Select every line containing the word "Vital" from the material, and copy those lines.

Information Start Marker

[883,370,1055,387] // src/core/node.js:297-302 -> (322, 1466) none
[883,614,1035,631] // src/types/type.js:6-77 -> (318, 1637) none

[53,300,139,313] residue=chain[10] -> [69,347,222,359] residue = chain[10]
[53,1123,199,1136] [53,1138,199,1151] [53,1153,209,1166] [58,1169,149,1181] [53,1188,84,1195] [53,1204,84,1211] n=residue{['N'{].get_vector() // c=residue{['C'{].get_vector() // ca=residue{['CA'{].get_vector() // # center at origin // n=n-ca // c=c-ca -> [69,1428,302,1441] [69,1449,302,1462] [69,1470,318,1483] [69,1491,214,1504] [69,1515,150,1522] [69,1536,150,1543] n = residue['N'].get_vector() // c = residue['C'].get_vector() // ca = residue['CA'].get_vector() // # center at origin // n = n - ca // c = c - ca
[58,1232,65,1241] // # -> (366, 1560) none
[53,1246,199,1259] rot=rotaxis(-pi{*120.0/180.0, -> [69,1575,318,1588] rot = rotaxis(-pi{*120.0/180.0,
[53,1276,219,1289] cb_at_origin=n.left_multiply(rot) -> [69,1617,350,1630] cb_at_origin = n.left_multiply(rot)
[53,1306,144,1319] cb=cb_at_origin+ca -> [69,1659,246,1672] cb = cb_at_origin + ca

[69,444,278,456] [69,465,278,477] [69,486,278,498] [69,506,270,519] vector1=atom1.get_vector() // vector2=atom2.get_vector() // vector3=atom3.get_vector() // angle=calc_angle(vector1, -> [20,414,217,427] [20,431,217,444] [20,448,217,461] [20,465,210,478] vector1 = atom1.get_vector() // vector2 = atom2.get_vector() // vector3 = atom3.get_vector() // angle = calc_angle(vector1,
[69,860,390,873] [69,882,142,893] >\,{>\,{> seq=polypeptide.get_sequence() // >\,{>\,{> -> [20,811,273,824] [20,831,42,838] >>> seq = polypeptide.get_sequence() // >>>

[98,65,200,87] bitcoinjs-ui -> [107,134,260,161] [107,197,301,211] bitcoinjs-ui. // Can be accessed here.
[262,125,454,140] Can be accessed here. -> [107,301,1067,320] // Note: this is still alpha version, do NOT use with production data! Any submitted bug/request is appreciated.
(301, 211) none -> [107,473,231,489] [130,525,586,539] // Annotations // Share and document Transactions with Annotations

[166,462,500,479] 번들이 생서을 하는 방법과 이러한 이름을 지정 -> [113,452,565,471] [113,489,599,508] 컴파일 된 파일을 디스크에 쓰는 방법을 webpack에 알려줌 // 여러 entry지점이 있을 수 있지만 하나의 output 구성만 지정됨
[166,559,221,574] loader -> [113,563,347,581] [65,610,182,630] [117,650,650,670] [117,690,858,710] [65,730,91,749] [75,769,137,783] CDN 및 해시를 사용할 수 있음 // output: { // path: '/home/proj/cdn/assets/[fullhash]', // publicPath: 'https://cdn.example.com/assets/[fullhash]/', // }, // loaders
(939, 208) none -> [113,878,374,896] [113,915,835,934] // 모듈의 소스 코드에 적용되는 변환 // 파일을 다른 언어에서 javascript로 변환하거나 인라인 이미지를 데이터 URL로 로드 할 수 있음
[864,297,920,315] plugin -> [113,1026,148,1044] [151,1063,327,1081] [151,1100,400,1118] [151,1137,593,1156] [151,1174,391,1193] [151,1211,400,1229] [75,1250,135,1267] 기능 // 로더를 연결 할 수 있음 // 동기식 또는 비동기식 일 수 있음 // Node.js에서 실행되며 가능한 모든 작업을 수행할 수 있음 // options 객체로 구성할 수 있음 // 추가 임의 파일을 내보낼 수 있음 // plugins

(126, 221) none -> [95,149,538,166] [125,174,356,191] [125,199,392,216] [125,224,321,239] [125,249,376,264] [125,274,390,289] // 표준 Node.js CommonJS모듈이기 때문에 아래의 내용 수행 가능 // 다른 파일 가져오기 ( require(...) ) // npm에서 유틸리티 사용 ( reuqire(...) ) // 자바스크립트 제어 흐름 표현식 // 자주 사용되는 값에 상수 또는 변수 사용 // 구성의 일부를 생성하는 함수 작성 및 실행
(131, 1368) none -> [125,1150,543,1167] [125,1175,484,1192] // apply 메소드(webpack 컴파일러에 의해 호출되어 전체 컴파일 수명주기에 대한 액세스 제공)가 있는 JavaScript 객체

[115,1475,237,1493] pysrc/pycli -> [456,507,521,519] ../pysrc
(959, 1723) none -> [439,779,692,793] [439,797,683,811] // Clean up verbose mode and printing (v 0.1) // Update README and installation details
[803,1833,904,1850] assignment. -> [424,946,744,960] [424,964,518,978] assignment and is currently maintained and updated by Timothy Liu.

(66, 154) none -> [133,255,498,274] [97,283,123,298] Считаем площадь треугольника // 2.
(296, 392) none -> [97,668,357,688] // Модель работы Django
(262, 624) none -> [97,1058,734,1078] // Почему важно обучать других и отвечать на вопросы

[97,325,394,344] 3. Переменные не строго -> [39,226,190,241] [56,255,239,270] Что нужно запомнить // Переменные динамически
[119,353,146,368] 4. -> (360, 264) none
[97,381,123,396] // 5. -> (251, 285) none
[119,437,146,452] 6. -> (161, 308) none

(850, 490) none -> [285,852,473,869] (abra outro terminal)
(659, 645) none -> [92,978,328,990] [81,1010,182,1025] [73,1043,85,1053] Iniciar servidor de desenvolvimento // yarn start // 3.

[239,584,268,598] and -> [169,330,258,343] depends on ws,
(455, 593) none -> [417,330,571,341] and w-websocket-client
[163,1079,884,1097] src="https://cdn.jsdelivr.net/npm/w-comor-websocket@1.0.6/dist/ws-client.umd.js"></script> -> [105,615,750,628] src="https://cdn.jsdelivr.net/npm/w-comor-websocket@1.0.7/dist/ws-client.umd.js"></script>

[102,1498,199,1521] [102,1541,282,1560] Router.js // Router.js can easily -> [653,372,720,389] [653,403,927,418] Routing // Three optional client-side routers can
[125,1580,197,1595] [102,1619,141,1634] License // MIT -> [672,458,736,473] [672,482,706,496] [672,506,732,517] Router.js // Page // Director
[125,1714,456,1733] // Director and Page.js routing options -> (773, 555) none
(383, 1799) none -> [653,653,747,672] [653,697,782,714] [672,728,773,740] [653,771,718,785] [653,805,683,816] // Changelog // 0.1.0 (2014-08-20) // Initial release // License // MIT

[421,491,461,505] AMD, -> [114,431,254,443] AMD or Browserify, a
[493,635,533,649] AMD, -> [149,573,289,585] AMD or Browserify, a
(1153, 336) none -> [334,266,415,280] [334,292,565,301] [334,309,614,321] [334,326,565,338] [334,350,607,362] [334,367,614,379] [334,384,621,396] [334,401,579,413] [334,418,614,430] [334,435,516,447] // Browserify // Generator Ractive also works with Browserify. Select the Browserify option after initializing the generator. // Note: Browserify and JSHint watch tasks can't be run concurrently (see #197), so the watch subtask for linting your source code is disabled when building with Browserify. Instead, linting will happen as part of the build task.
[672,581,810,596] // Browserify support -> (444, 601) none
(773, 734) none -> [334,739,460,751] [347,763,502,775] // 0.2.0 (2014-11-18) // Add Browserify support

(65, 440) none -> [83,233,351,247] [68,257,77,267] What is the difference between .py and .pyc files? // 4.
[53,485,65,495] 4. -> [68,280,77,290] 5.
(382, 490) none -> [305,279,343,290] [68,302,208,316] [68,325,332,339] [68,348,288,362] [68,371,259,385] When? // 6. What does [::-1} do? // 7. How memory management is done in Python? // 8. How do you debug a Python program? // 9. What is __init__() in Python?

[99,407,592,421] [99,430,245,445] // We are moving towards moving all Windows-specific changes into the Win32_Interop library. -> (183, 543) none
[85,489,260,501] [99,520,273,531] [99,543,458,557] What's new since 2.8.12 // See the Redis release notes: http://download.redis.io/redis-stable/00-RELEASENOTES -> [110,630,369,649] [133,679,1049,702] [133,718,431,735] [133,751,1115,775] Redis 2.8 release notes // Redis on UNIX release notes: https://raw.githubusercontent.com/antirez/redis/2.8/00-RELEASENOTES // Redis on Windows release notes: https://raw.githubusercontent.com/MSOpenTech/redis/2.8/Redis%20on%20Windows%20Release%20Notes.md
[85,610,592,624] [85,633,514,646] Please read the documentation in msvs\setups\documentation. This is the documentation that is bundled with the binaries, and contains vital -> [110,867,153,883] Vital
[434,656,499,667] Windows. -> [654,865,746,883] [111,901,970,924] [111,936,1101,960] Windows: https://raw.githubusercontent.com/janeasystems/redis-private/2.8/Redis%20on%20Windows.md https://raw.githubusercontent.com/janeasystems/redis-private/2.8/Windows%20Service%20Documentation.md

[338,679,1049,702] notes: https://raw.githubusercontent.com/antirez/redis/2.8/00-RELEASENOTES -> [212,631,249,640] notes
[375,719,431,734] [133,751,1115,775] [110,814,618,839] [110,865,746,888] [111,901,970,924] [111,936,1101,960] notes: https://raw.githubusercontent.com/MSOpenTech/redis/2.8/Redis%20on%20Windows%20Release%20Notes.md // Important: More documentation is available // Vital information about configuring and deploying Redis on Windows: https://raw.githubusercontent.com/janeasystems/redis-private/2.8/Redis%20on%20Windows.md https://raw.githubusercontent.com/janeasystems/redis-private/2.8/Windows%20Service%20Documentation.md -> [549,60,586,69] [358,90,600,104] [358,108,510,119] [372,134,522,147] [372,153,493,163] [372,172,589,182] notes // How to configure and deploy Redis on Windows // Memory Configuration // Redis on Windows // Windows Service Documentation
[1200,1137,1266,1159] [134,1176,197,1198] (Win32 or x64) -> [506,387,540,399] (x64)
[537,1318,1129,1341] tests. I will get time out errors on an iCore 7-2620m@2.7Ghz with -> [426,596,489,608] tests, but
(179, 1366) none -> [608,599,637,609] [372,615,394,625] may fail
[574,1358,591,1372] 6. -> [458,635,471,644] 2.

Information End Marker

Answer section =
[85,610,592,624] [85,633,514,646] Please read the documentation in msvs\setups\documentation. This is the documentation that is bundled with the binaries, and contains vital -> [110,867,153,883] Vital
[375,719,431,734] [133,751,1115,775] [110,814,618,839] [110,865,746,888] [111,901,970,924] [111,936,1101,960] notes: https://raw.githubusercontent.com/MSOpenTech/redis/2.8/Redis%20on%20Windows%20Release%20Notes.md // Important: More documentation is available // Vital information about configuring and deploying Redis on Windows: https://raw.githubusercontent.com/janeasystems/redis-private/2.8/Redis%20on%20Windows.md https://raw.githubusercontent.com/janeasystems/redis-private/2.8/Windows%20Service%20Documentation.md -> [549,60,586,69] [358,90,600,104] [358,108,510,119] [372,134,522,147] [372,153,493,163] [372,172,589,182] notes // How to configure and deploy Redis on Windows // Memory Configuration // Redis on Windows // Windows Service Documentation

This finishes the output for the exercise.